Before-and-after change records
________________
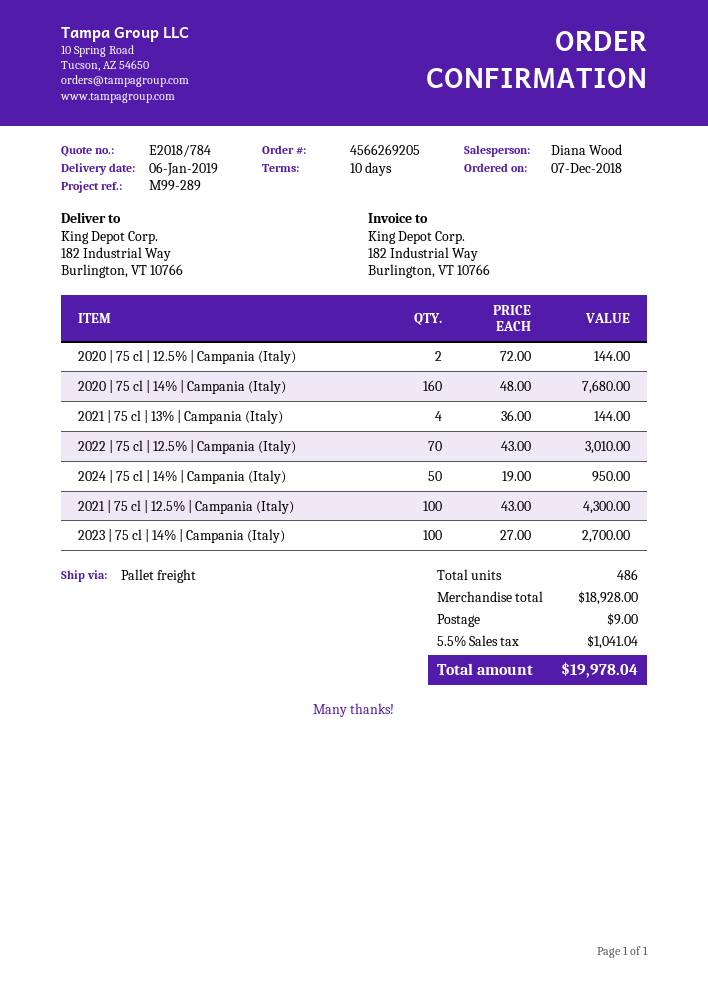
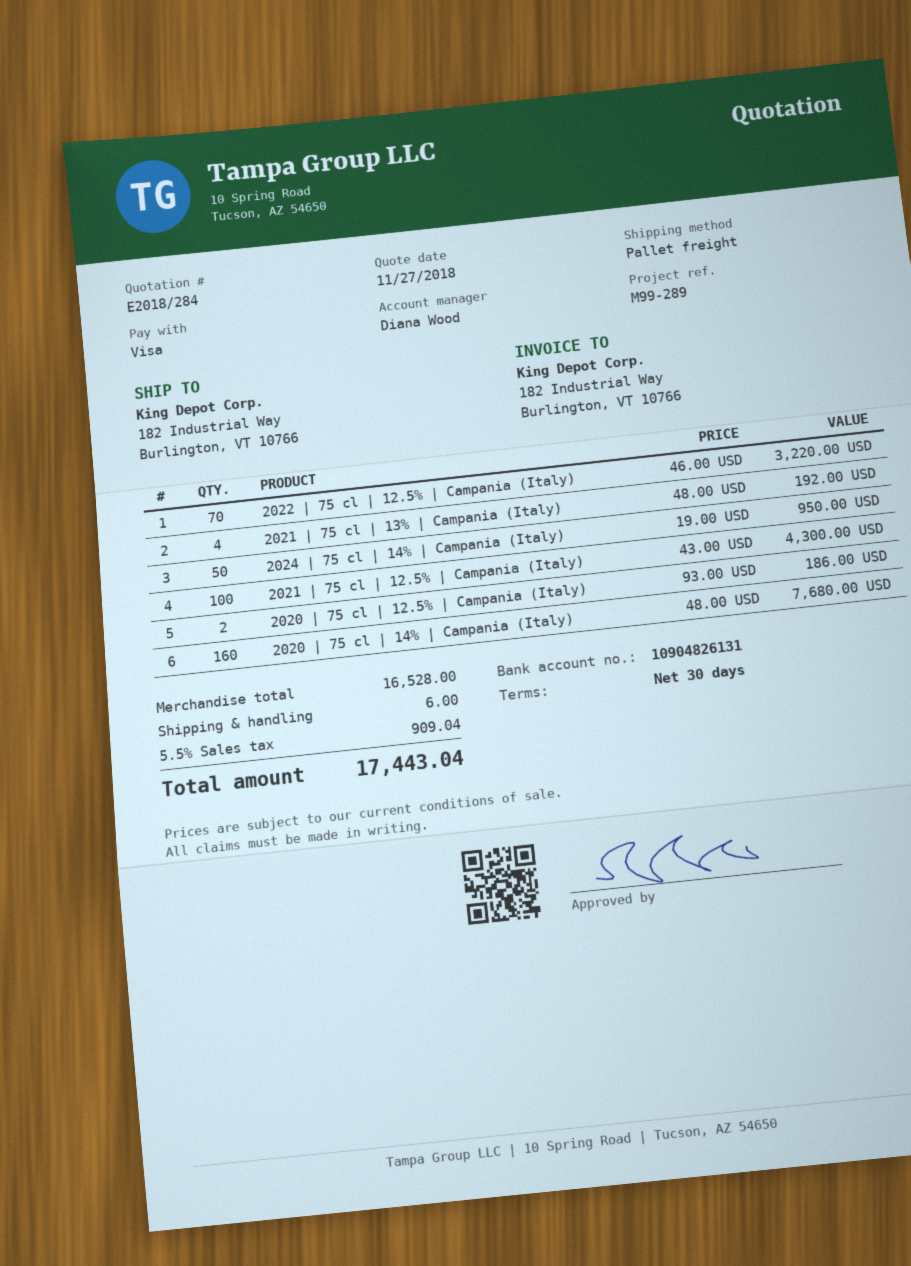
quote number: E2018/784 -> E2018/284
payment terms: 10 days -> 30 days
2020 | 75 cl | 12.5% | Campania (Italy): 2 x 72.00 = 144.00 -> 2 x 93.00 = 186.00
2021 | 75 cl | 13% | Campania (Italy): 4 x 36.00 = 144.00 -> 4 x 48.00 = 192.00
2022 | 75 cl | 12.5% | Campania (Italy): 70 x 43.00 = 3010.00 -> 70 x 46.00 = 3220.00
2023 | 75 cl | 14% | Campania (Italy): 100 x 27.00 = 2700.00 -> none
subtotal: 18928.00 -> 16528.00
shipping: 9.00 -> 6.00
tax: 5.5% = 1041.04 -> 5.5% = 909.04
total: 19978.04 -> 17443.04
________________
Only one span is to be repeated: the line with "subtotal: 18928.00 -> 16528.00" through the final line of the entries above, word for word.

subtotal: 18928.00 -> 16528.00
shipping: 9.00 -> 6.00
tax: 5.5% = 1041.04 -> 5.5% = 909.04
total: 19978.04 -> 17443.04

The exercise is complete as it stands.